Project description:The origin of most bacterial infections in the urinary tract is often presumed to be the gut. Herein, we investigate the relationship between the gut microbiota and future development of bacteriuria and urinary tract infection (UTI). We perform gut microbial profiling using 16S rRNA gene deep sequencing on 510 fecal specimens from 168 kidney transplant recipients and metagenomic sequencing on a subset of fecal specimens and urine supernatant specimens.

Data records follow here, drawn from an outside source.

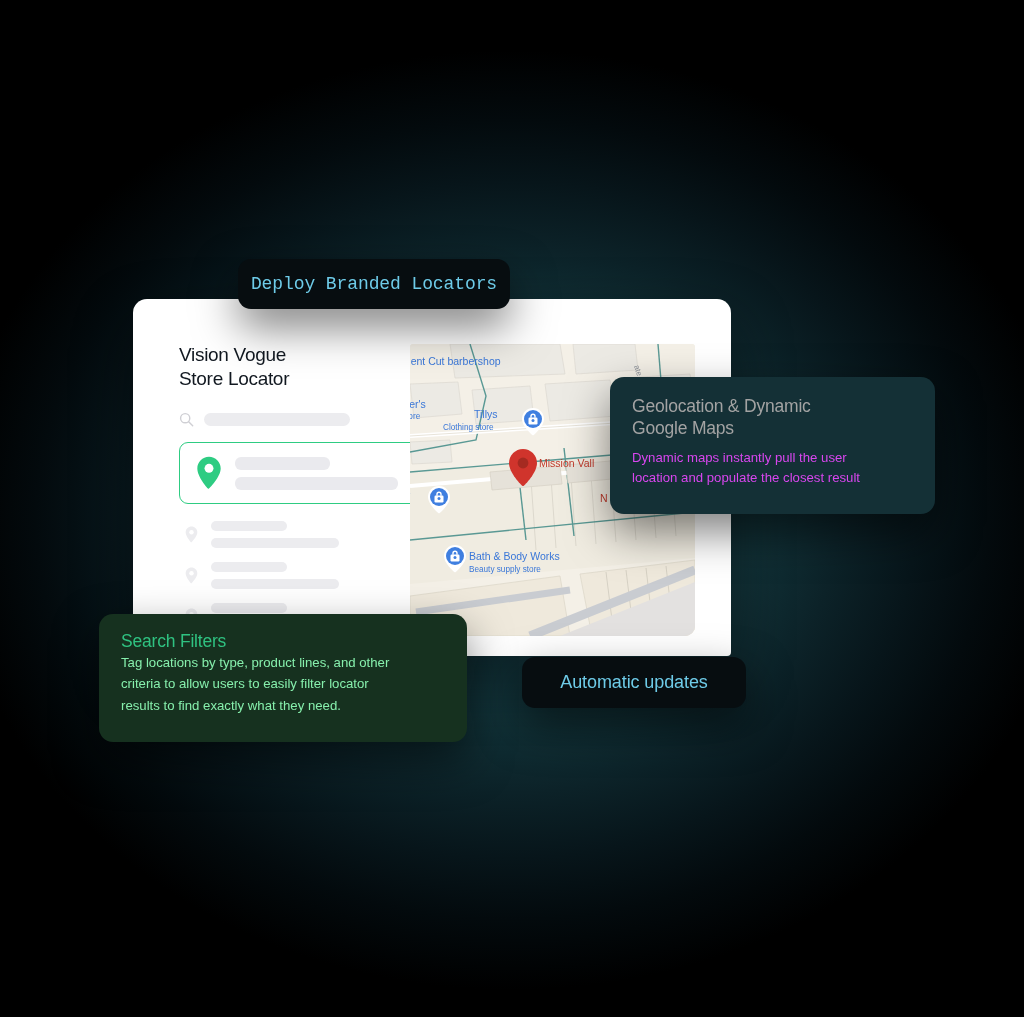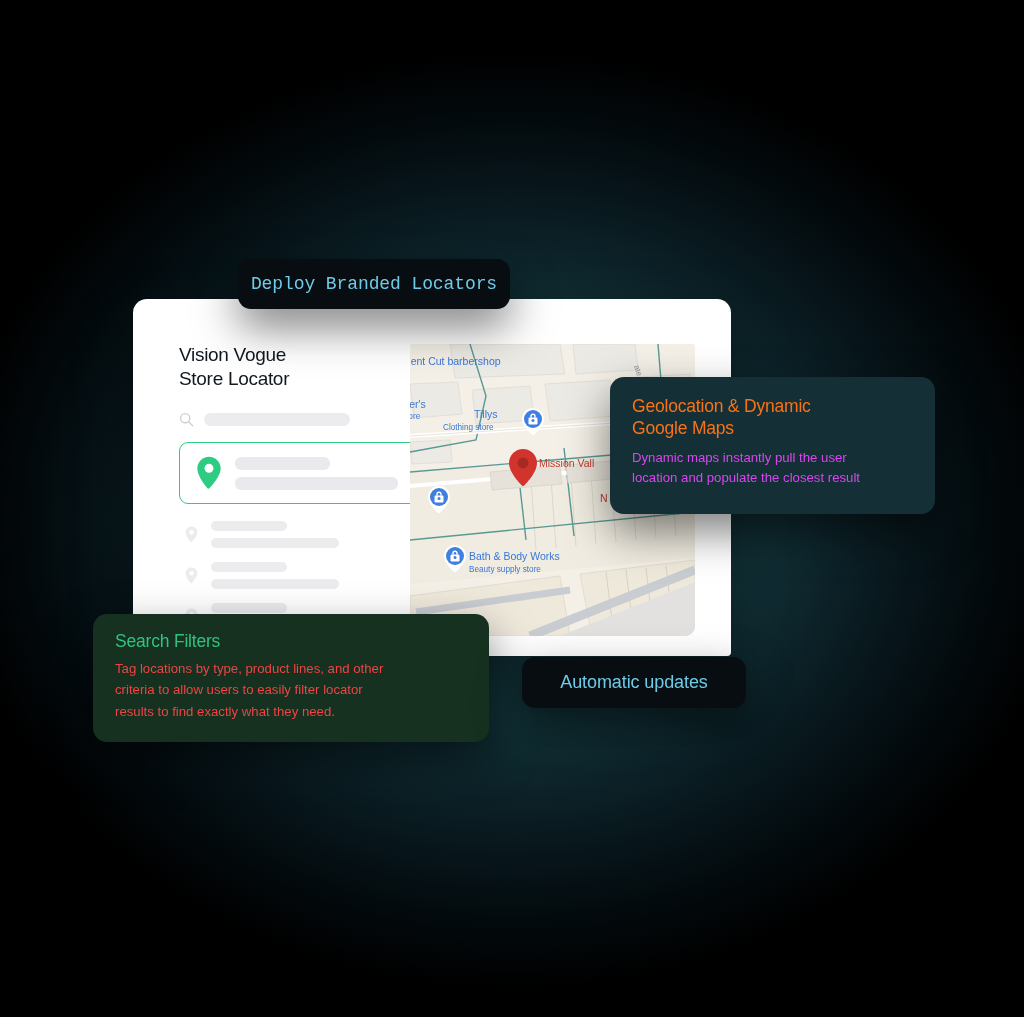--- a/index.html
+++ b/index.html
@@ -145,7 +145,7 @@
   }
   #card-geo .callout-title {
     font-size: 17.5px; line-height: 1.28;
-    color: #f97316; letter-spacing: -.2px;
+    color: #a3a3a3; letter-spacing: -.2px;
     white-space: pre-line;
   }
   #card-geo .callout-body {

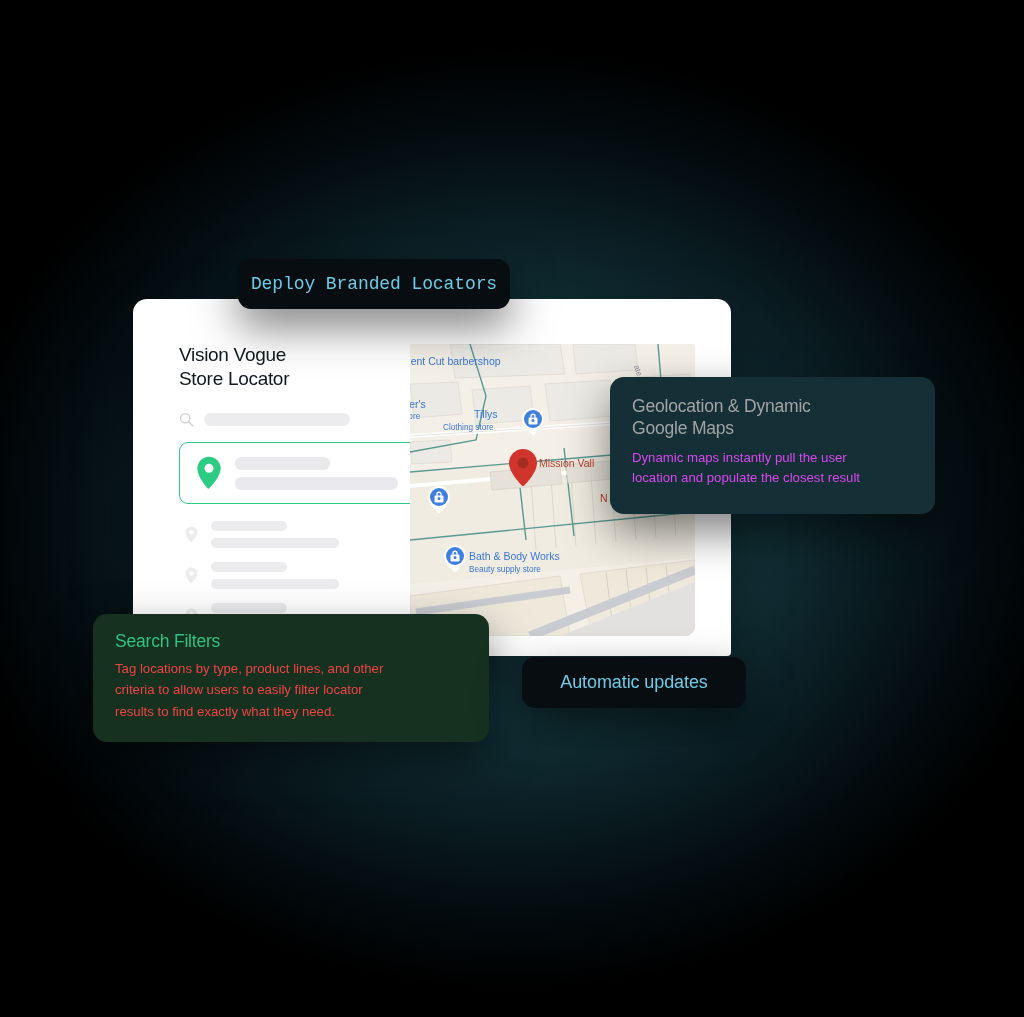--- a/index.html
+++ b/index.html
@@ -156,8 +156,8 @@
   }
 
   #card-filters {
-    left: 93px; top: 614px;
-    width: 396px; height: 128px;
+    left: 99px; top: 614px;
+    width: 368px; height: 128px;
     background: #16311f;
     padding: 17px 22px 16px 22px;
   }

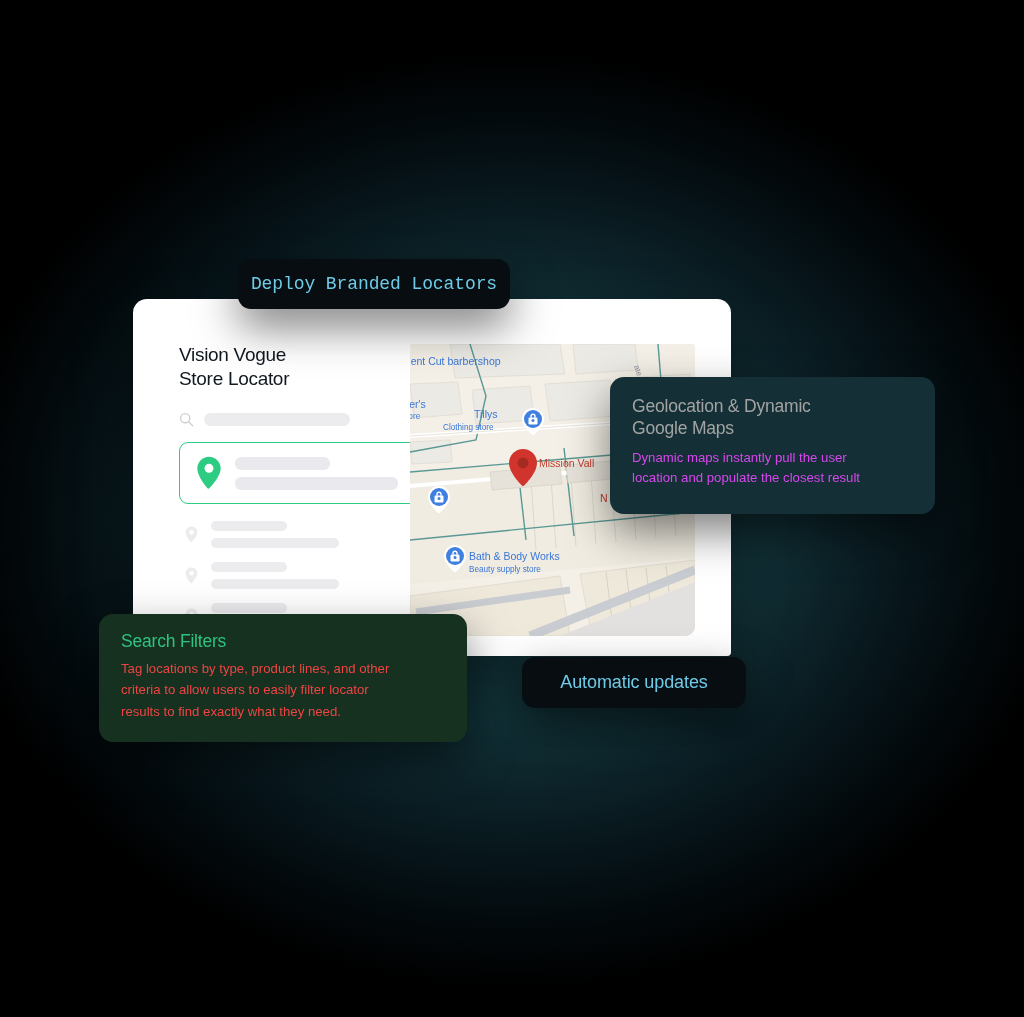--- a/index.html
+++ b/index.html
@@ -166,9 +166,8 @@
     color: #2fc281; letter-spacing: -.2px;
   }
   #card-filters .callout-body {
-    margin-top: 6px;
     font-size: 13.2px; line-height: 1.62;
-    color: #ef4444;
+    color: #86efac;
     white-space: pre-line;
   }
 </style>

We report that a 1% relative gut abundance of Escherichia is an independent risk factor for Escherichia bacteriuria and UTI and a 1% relative gut abundance of Enterococcus is an independent risk factor for Enterococcus bacteriuria. Strain analysis establishes a close strain level alignment between species found in the gut and in the urine in the same subjects. Our results support a gut microbiota-UTI axis, suggesting that modulating the gut microbiota may be a potential novel strategy to prevent UTIs.